▸ TASK DETAILS: Your answer should be the exact lines of the data below from the one containing "- Implement a" through the one containing "- Add functionality"; please include nothing else.
★ ★ ★ ★
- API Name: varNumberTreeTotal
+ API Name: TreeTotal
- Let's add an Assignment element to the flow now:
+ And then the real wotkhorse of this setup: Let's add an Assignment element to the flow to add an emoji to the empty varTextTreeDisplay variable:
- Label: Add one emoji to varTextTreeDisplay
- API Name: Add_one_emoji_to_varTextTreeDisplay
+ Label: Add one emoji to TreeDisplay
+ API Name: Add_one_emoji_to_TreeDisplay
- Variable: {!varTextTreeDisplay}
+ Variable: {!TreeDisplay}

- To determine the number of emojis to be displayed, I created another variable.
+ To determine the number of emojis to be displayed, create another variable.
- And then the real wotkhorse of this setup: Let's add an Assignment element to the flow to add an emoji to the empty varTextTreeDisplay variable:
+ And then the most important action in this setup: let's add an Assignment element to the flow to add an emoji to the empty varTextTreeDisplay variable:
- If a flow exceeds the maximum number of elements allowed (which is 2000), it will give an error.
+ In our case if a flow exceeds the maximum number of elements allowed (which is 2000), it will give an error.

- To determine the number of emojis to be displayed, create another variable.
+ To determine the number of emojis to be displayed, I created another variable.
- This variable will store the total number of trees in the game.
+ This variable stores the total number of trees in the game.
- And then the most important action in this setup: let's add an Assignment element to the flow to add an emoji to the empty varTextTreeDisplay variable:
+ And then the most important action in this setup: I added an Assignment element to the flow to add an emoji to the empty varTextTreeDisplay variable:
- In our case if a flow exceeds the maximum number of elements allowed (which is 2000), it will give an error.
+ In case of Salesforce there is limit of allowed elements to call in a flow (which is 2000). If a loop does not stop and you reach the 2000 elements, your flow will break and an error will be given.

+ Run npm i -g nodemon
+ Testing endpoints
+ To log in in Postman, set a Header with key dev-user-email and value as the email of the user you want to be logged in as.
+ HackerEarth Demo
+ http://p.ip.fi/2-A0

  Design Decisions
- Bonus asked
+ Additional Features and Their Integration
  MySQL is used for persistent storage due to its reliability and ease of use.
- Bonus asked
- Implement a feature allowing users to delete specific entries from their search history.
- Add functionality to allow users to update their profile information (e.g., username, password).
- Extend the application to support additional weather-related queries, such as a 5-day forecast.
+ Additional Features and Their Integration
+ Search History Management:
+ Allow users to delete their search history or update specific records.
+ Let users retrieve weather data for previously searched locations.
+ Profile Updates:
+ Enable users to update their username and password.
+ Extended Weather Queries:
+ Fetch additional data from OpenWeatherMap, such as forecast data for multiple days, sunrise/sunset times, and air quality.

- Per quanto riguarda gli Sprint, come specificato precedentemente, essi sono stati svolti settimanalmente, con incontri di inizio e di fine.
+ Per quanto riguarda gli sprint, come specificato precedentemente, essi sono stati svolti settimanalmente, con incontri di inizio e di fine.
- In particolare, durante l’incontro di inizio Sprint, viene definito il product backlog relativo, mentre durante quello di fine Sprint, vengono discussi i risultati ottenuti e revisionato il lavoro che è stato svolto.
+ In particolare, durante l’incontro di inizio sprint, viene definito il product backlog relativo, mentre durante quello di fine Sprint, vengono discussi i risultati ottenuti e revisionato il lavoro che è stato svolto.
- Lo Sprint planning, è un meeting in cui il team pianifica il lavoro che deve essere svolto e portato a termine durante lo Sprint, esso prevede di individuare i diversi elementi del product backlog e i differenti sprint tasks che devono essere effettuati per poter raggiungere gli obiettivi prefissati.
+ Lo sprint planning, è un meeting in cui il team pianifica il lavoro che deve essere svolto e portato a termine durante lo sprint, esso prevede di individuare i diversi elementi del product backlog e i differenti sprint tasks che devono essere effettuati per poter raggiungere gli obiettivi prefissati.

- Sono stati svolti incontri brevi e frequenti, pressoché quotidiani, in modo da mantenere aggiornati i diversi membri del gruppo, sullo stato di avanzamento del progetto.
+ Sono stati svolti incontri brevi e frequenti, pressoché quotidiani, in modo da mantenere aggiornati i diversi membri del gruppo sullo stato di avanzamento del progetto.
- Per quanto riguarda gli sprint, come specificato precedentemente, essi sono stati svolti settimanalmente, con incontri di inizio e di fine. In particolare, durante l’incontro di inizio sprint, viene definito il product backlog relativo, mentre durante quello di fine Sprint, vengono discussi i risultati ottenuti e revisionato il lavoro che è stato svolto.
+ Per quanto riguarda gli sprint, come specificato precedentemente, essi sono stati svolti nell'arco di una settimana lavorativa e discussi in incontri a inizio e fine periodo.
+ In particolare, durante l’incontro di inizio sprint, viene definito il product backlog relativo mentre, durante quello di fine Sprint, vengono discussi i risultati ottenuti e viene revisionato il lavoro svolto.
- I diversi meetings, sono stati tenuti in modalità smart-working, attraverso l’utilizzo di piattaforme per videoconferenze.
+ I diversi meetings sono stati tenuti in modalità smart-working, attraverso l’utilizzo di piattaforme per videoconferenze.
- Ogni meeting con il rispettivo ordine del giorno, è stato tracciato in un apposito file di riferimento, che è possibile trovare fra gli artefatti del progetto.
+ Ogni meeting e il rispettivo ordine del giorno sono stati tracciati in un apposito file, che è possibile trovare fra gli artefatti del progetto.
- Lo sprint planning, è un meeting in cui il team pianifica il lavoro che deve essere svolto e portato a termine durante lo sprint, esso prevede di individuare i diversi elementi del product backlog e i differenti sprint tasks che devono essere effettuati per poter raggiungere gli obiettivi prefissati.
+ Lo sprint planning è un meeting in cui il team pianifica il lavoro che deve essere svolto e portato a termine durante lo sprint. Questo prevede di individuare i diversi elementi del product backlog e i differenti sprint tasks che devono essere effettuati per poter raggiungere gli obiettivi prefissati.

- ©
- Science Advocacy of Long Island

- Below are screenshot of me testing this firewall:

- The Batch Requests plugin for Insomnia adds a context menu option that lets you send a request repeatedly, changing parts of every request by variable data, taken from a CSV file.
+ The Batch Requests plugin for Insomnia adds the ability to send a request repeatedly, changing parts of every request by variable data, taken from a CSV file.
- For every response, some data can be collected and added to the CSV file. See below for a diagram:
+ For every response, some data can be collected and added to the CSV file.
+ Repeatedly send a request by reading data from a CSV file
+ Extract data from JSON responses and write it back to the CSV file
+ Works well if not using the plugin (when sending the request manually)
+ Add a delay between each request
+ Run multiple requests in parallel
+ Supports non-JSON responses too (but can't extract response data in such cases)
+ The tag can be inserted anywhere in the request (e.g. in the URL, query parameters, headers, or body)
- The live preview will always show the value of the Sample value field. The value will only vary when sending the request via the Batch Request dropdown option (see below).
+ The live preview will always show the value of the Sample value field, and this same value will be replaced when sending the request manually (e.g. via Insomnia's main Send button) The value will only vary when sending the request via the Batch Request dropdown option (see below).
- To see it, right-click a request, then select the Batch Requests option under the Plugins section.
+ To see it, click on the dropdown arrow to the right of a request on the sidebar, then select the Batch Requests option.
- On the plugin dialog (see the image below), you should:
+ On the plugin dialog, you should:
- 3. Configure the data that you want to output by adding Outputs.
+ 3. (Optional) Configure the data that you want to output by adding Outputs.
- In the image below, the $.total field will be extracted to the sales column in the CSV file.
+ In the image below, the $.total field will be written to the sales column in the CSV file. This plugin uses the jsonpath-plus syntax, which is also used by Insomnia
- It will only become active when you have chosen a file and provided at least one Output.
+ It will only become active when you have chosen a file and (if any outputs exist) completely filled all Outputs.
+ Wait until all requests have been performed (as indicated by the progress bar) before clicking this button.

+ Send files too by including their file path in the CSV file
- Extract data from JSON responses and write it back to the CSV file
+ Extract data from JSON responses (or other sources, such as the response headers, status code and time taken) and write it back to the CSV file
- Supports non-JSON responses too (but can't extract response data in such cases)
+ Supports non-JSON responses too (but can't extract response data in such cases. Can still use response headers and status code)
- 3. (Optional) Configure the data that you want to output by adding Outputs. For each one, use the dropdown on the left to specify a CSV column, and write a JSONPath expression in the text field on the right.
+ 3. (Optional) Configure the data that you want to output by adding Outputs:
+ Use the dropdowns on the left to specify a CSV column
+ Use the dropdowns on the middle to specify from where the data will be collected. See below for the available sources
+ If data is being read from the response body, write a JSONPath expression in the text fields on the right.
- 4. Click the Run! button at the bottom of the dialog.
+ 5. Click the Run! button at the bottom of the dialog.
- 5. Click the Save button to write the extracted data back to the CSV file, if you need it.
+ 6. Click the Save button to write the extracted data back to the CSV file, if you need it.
★ ★ ★ ★
▸ RESULT BELOW:
- Implement a feature allowing users to delete specific entries from their search history.
- Add functionality to allow users to update their profile information (e.g., username, password).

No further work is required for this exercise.